TO DO: Below are lines of data; give the number of them that contain "Tipo", and only that.

SUPPLIED DATA:

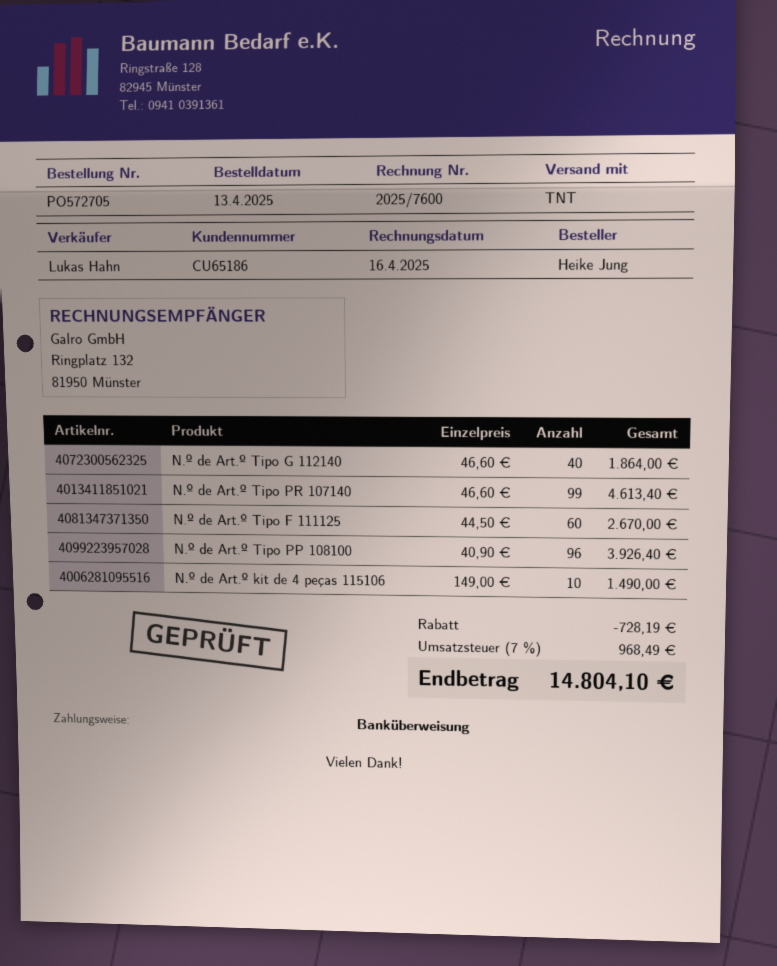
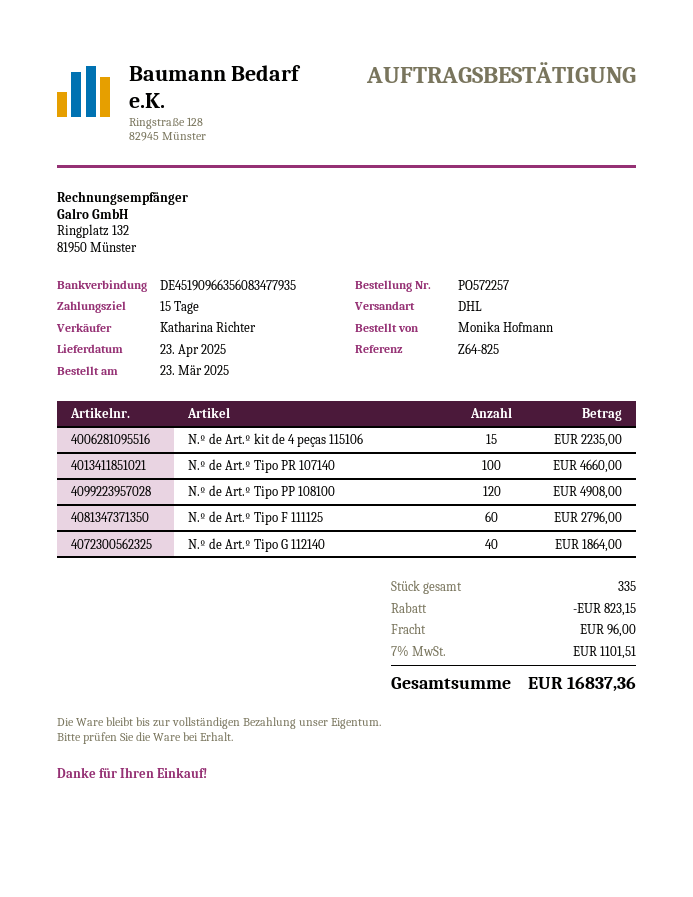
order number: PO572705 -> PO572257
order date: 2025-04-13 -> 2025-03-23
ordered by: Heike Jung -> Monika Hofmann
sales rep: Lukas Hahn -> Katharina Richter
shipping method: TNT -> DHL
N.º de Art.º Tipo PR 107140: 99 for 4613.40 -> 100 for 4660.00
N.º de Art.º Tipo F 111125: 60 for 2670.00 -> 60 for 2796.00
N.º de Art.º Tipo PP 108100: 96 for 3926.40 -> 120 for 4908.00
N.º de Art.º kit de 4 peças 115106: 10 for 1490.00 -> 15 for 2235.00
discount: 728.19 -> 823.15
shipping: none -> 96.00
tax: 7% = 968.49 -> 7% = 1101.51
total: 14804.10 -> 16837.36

TASK RESPONSE: 3